# Moving to Hurghada - Egypt



## yoyo :) (Jul 11, 2013)

Hello, 
My husband has been offered a job in Hurghada, and we suppose to move to after 1 month with a 8 years kid. i'm so worry about our life style there and if there are any kids activities or not. of course i know it'll different than staying in hotel for few days or even weeks, but do you have any ideas for kids life or activities as being a residents??


----------



## hurghadapat (Mar 26, 2010)

yoyo :) said:


> Hello,
> My husband has been offered a job in Hurghada, and we suppose to move to after 1 month with a 8 years kid. i'm so worry about our life style there and if there are any kids activities or not. of course i know it'll different than staying in hotel for few days or even weeks, but do you have any ideas for kids life or activities as being a residents??[/QUOT
> 
> There are many activites for children of that age and once you arrive and get sorted with a school the other mothers will soon let you know where and when they are...but you could also try Hurghada Mums on F/book.


----------



## Helen Ellis (Aug 9, 2008)

Hope you have arrived and settled in.

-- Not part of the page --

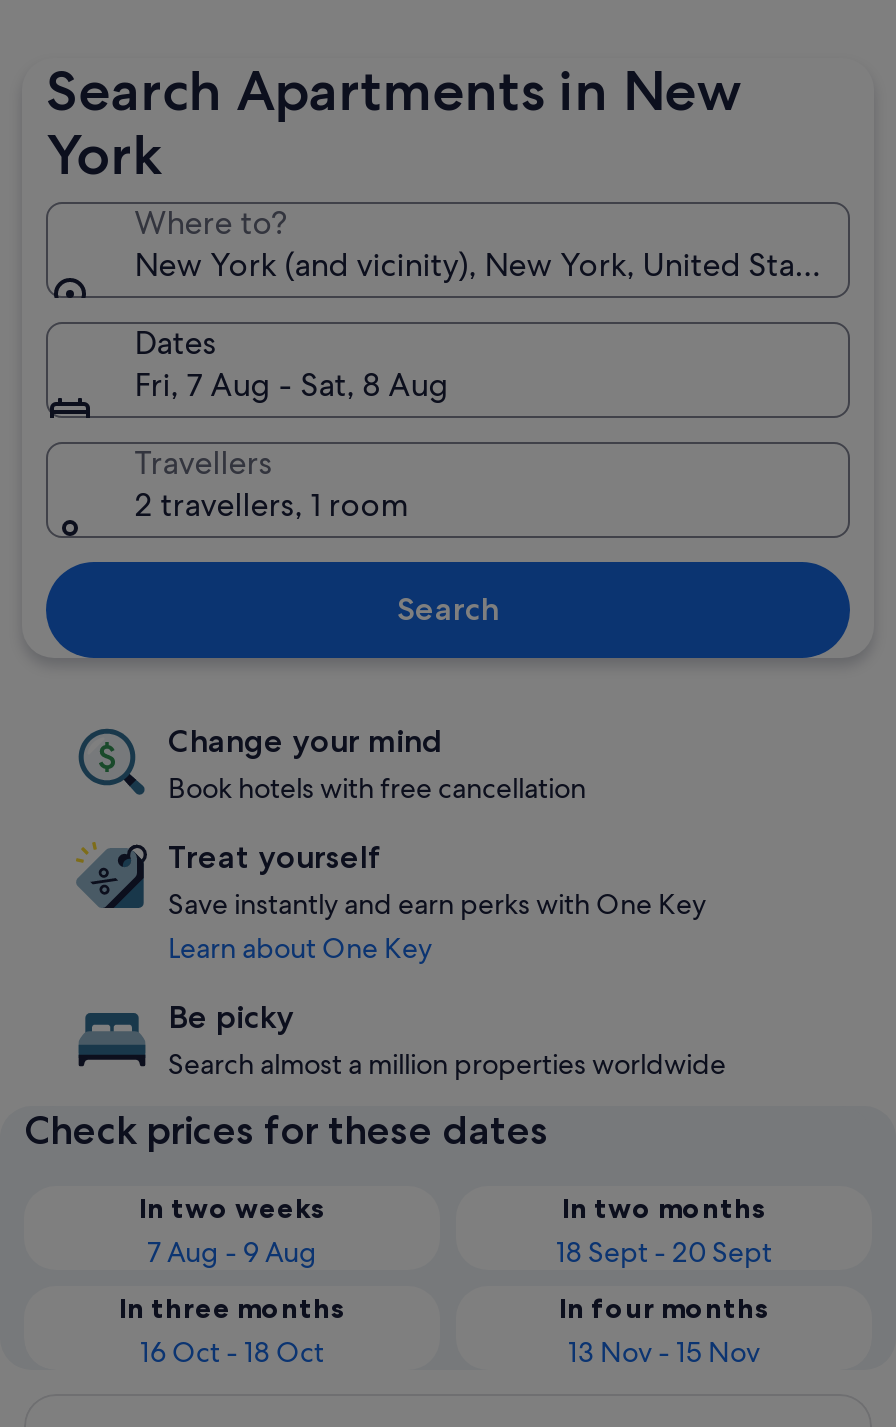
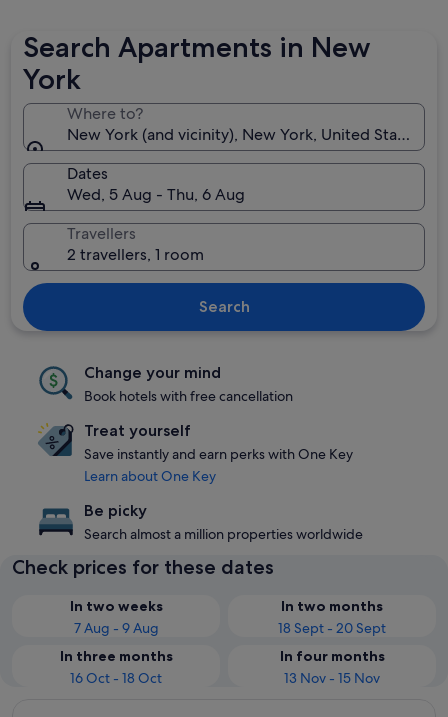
[134,364,448,406] Fri, 7 Aug - Sat, 8 Aug -> [67,184,245,205] Wed, 5 Aug - Thu, 6 Aug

There are lots of things for you to do involving your child. One would be to come to Blue Moon Craft Fair on Friday 20th Sept. It is on the middle El Gouna Rd from Hurghada, just past M7 on the right. Blue Moon is an animal sanctuary and Artists studio. You will be able to see the work being done and feed the donkeys, goats, sheep etc. I believe there are activities planned for children. 
There is a Rangers group which take 8 years olds, they do a lot of activities and work towards badges. 
There is a women's group called Lotus which meets in the Marina at Alf Leila coffee shop (Mosque end) every Wednesday at 3 to 5 pm in Summer and 1 to 3pm in Winter. They have outings, charity events and various classes/activities which raise money for the local orphanage and handicapped centres. All nationalities welcome. 
Enjoy.


----------